* Work required: Return the number of lines below that contain "curri"; nothing else belongs in the reply.

··· Information shown

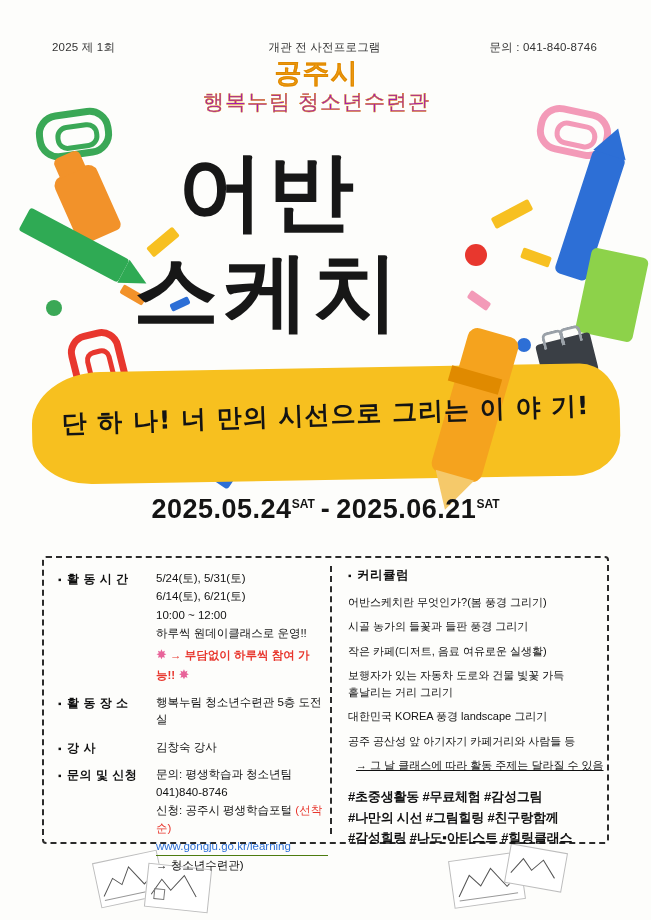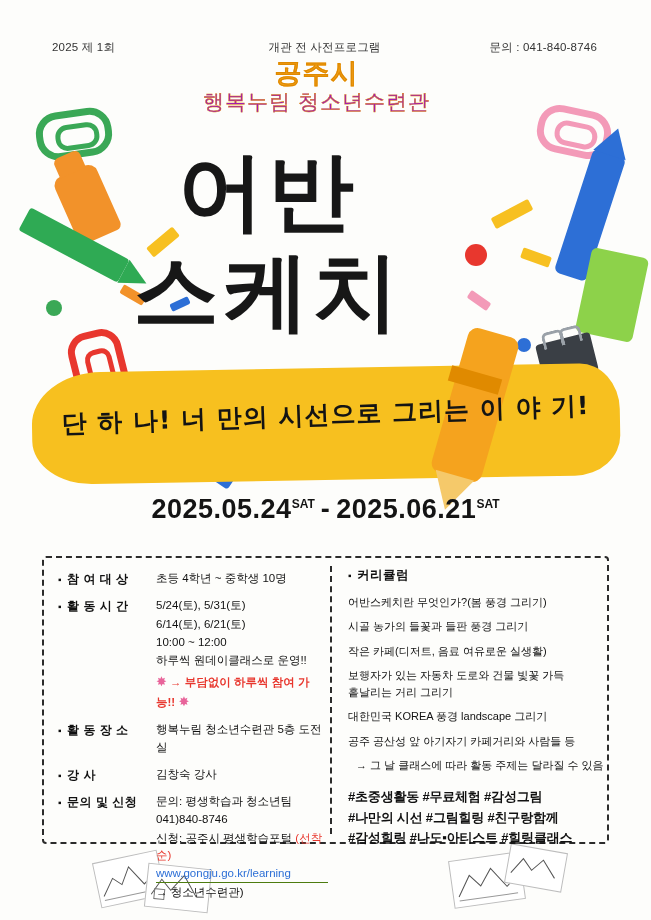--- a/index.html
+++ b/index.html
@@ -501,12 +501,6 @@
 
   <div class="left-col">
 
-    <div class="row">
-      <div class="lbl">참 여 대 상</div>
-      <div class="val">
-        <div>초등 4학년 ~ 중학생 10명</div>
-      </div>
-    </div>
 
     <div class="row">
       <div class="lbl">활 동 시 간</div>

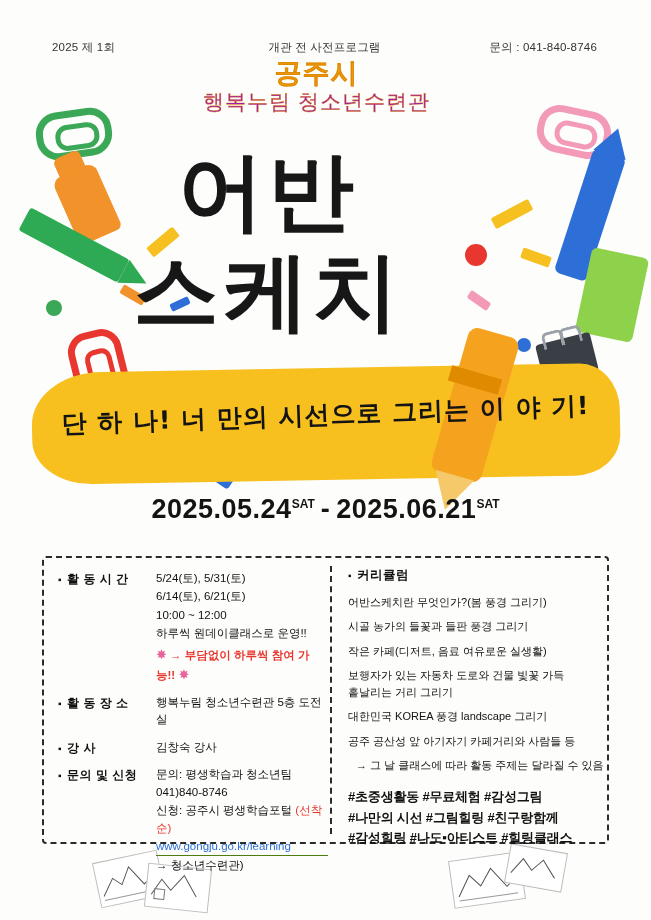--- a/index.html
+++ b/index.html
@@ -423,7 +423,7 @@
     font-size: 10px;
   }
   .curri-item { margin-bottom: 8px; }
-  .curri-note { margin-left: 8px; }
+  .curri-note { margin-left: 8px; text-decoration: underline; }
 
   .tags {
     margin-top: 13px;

······

* Result of this task: 3